Def get_cookie_from_network (): from selenium import webdriver url_login = 'HTTP: // login.weibo.cn/login/' driver = webdriver. phantomJS () driver. get (url_login) driver. find_element_by_xpath ('// input [@ type = "text"]'). send_keys ('your _ weibo_accout ') # change it to your Weibo account driver. find_element_by_xpath ('// input [@ type = "password"]'). send_keys ('your _ weibo_password ') # change it to your Weibo password driver. find_element_by_xpath ('// input [@ type = "submit"]'). click () # click Login # obtain cookie information cookie_list = driver. get_cookies () print cookie_list cookie_dict = {} for cookie in cookie_list: # Write File f = open (cookie ['name'] + '. weibo ', 'w') pickle. dump (cookie, f) f. close () if cookie. has_key ('name') and cookie. has_key ('value'): cookie_dict [cookie ['name'] = cookie ['value'] return cookie_dict

2. Obtain the cookie from the file.

Traverse files ending with. weibo from the current directory, that is, cookie files. Use pickle to decompress the package into dict, compare the expiry value with the current time, and return NULL if it expires;

def get_cookie_from_cache(): cookie_dict = {} for parent, dirnames, filenames in os.walk('./'):  for filename in filenames:   if filename.endswith('.weibo'):    print filename    with open(self.dir_temp + filename, 'r') as f:     d = pickle.load(f)     if d.has_key('name') and d.has_key('value') and d.has_key('expiry'):      expiry_date = int(d['expiry'])      if expiry_date > (int)(time.time()):       cookie_dict[d['name']] = d['value']      else:       return {} return cookie_dict

3. If the cache cookie expires, the cookie is retrieved from the network again.

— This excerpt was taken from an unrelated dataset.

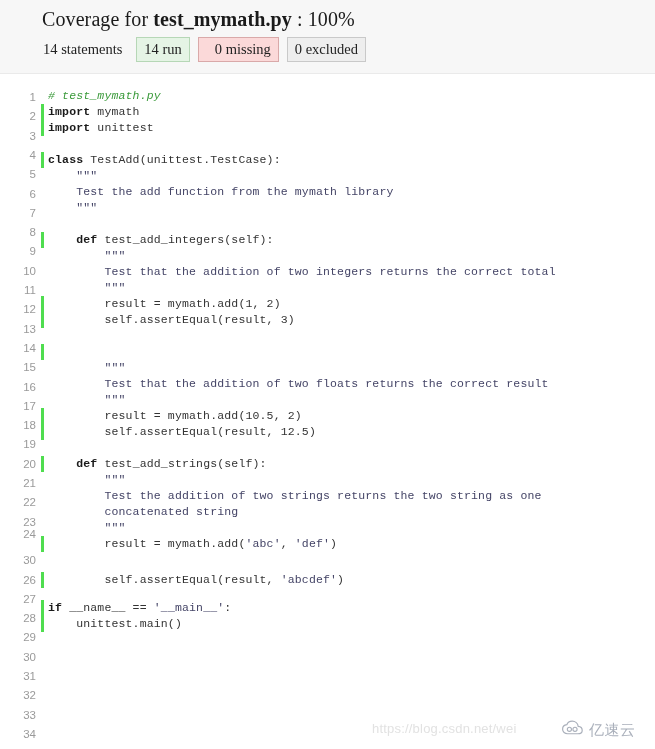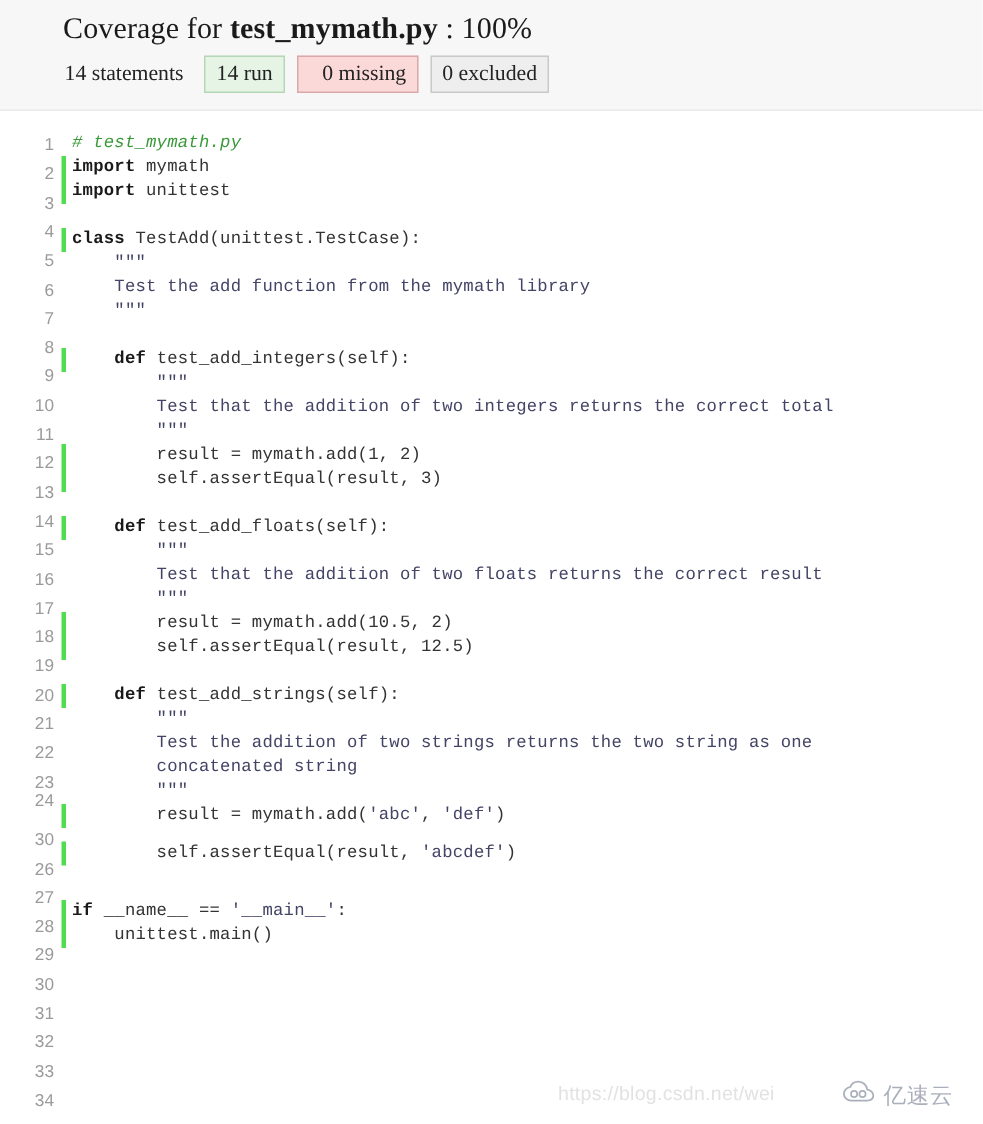"def test_add_floats(self):" span.ltext { html: <span><span> </span><span>def</span><span> test_add_floats(self):</span></span> -> none }
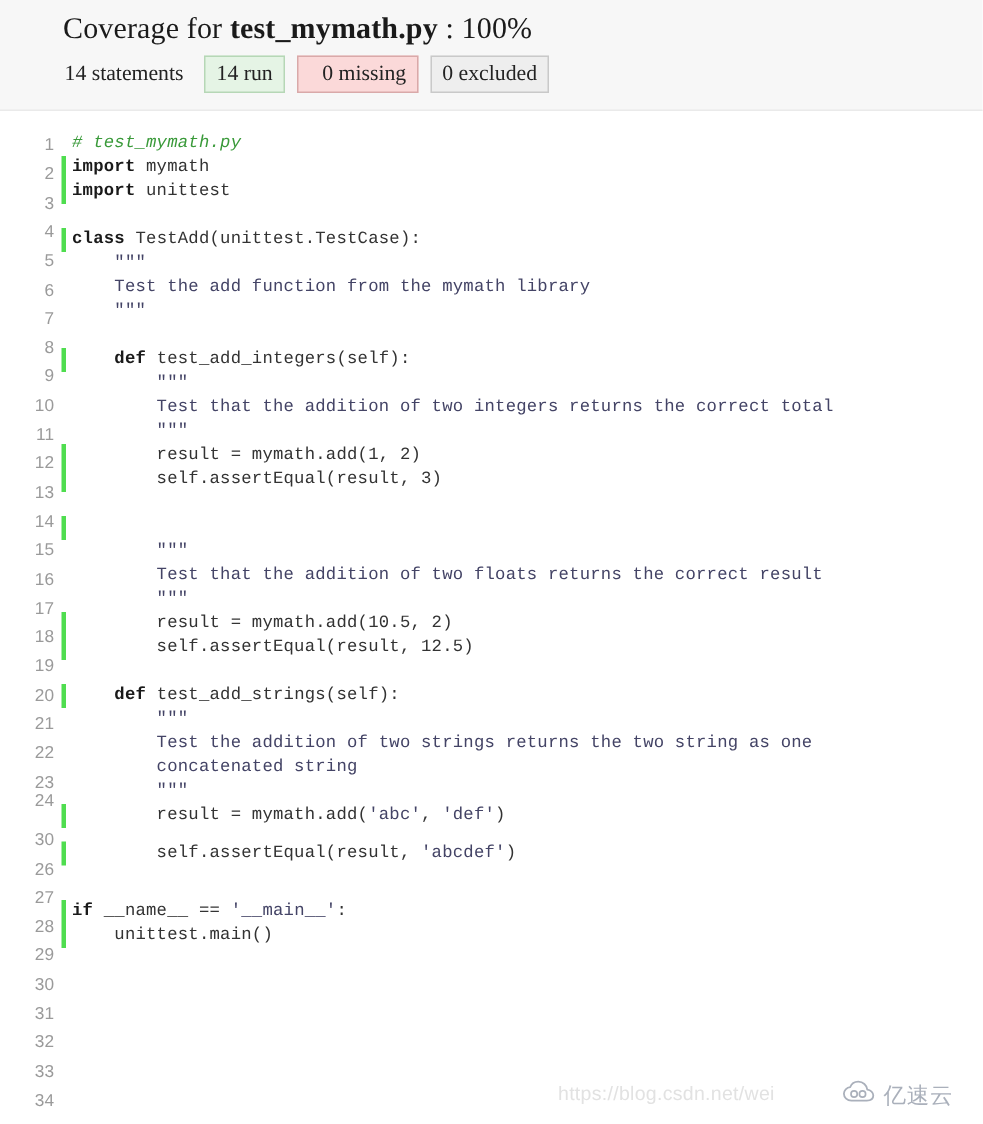"self.assertEqual(result, 'abcdef')" div.code-line { top: 473px -> 484px }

def get_cookie(): cookie_dict = get_cookie_from_cache() if not cookie_dict:  cookie_dict = get_cookie_from_network() return cookie_dict

4. Send a cookie to another Weibo Homepage

Def get_weibo_list (self, user_id): import requests from bs4 import BeautifulSoup as bs cookdic = get_cookie () url = 'HTTP: // weibo.cn/stocknews88'headers = {'user-agent ': 'mozilla/5.0 (Windows NT 6.1) AppleWebKit/537.36 (KHTML, like Gecko) Chrome/31.0.1650.57 Safari/100'} timeout = 5 r = requests. get (url, headers = headers, cookies = cookdic, timeout = timeout) soup = bs (r. text, 'lxml ')... # Use BeautifulSoup to parse webpages...

Summary

The above section describes how to implement the automatic acquisition of Web Crawler cookies and the automatic update of expired cookies. I hope this will be helpful to you. If you have any questions, please leave a message for me, the editor will reply to you in a timely manner. Thank you very much for your support for the help House website!

Contact Us

The content source of this page is from Internet, which doesn't represent Alibaba Cloud's opinion; products and services mentioned on that page don't have any relationship with Alibaba Cloud. If the content of the page makes you feel confusing, please write us an email, we will handle the problem within 5 days after receiving your email.

If you find any instances of plagiarism from the community, please send an email to: info-contact@alibabacloud.com and provide relevant evidence. A staff member will contact you within 5 working days.

A Free Trial That Lets You Build Big!

Start building with 50+ products and up to 12 months usage for Elastic Compute Service

  • Sales Support

    1 on 1 presale consultation

  • After-Sales Support

    24/7 Technical Support 6 Free Tickets per Quarter Faster Response

  • Alibaba Cloud offers highly flexible support services tailored to meet your exact needs.